#### [Instructions to follow]
Would you copy all lines in the data that contain the word "body"?

#### [Web interface edit records]
*** Block opens ***

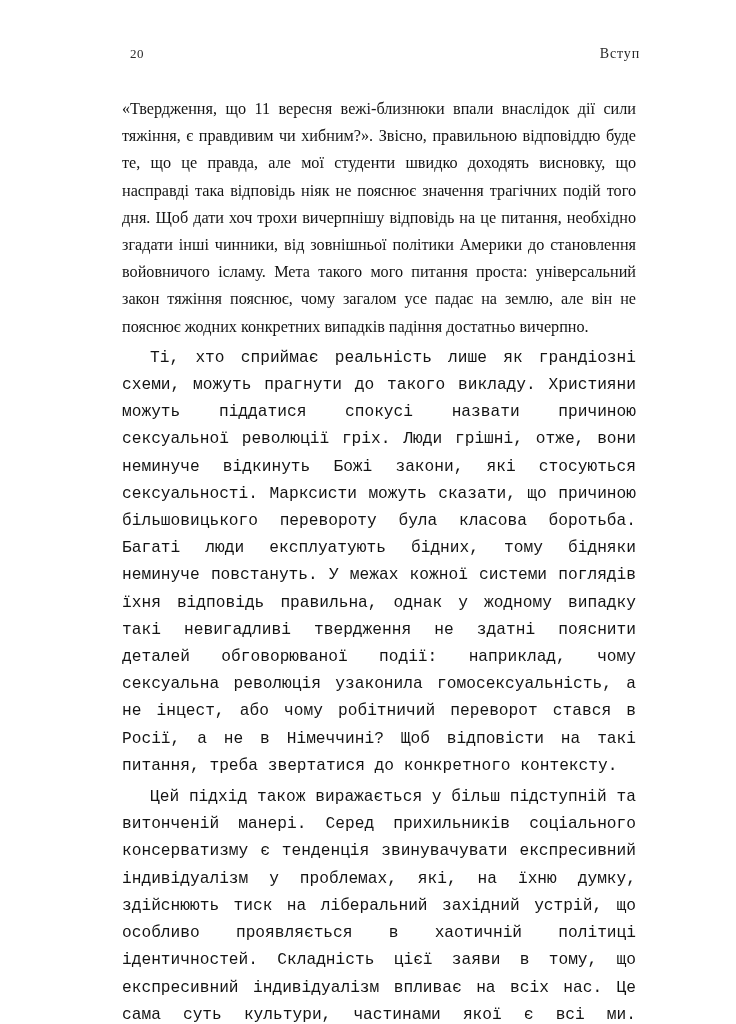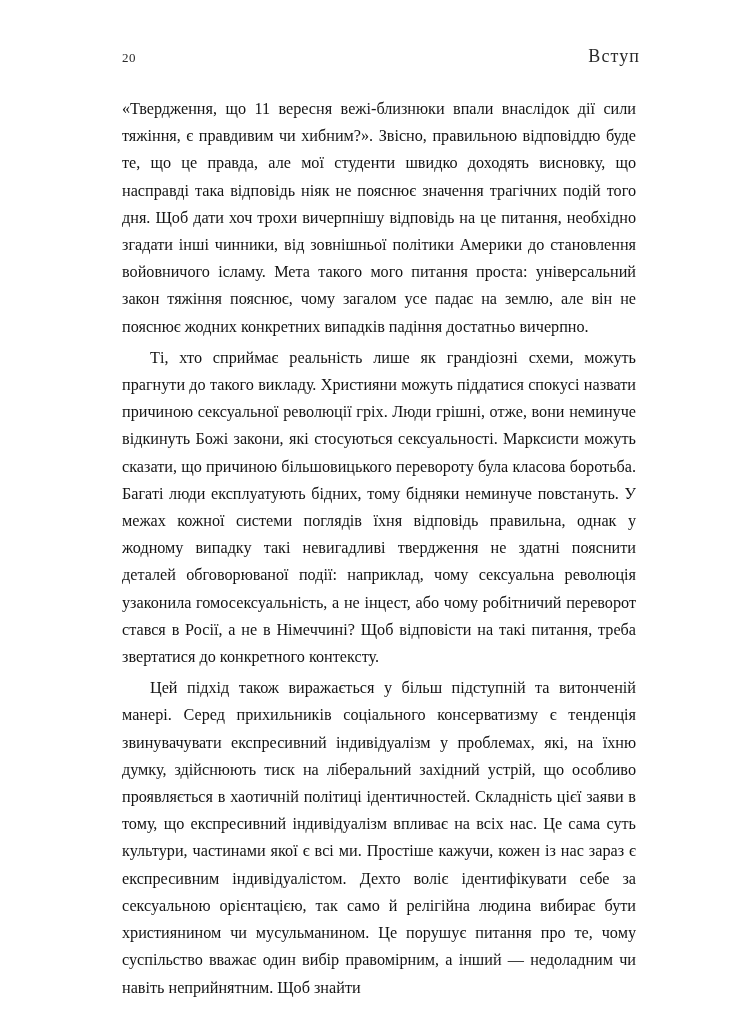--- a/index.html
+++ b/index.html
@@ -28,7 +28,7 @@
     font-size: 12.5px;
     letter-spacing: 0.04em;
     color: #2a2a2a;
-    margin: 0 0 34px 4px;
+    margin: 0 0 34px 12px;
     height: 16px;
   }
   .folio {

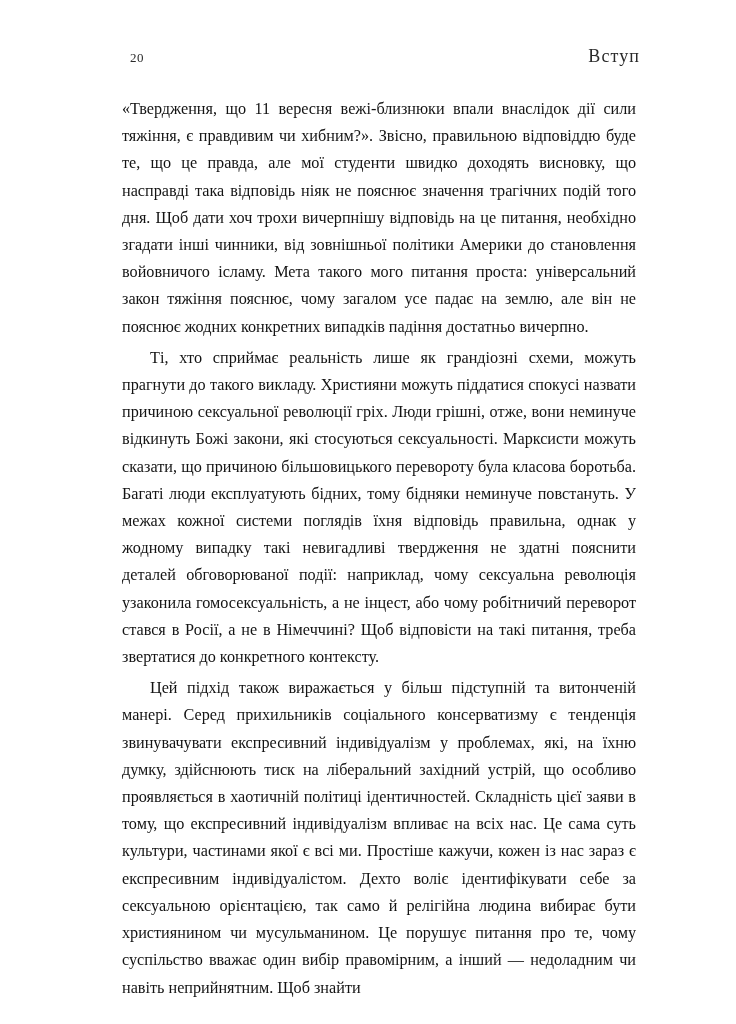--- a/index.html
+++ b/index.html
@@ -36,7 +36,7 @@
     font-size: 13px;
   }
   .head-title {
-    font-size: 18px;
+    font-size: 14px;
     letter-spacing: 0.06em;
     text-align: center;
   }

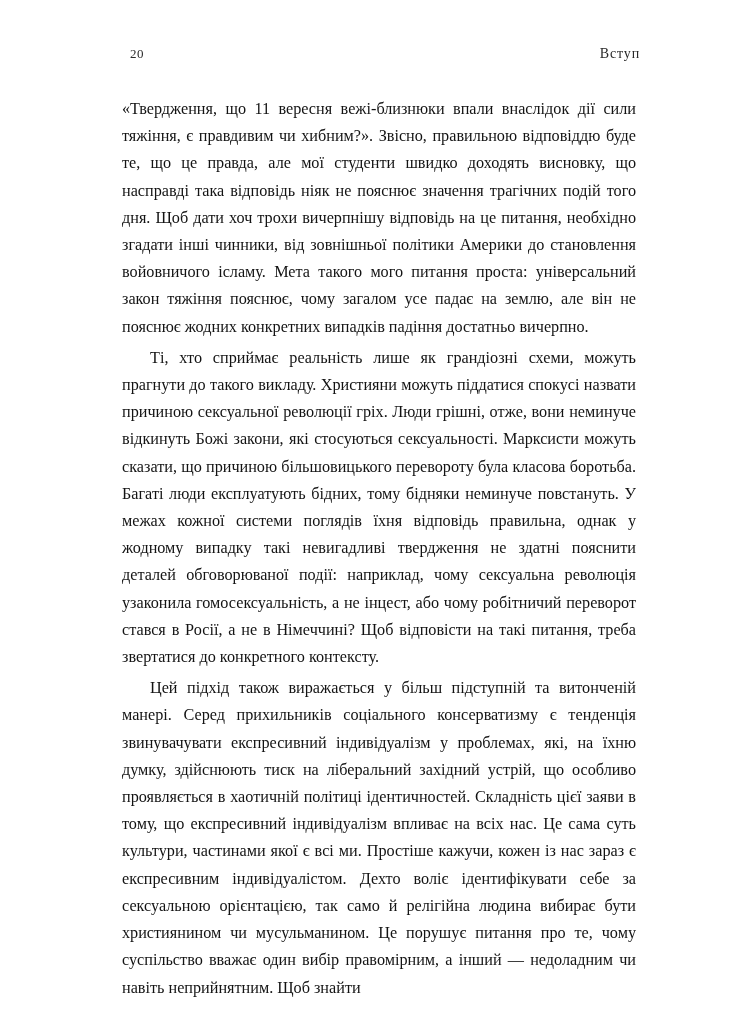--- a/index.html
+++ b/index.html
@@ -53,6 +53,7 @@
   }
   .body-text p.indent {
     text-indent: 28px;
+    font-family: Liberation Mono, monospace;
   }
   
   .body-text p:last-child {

*** Block closes ***

#### [Task output]
   .body-text p.indent {
   .body-text p:last-child {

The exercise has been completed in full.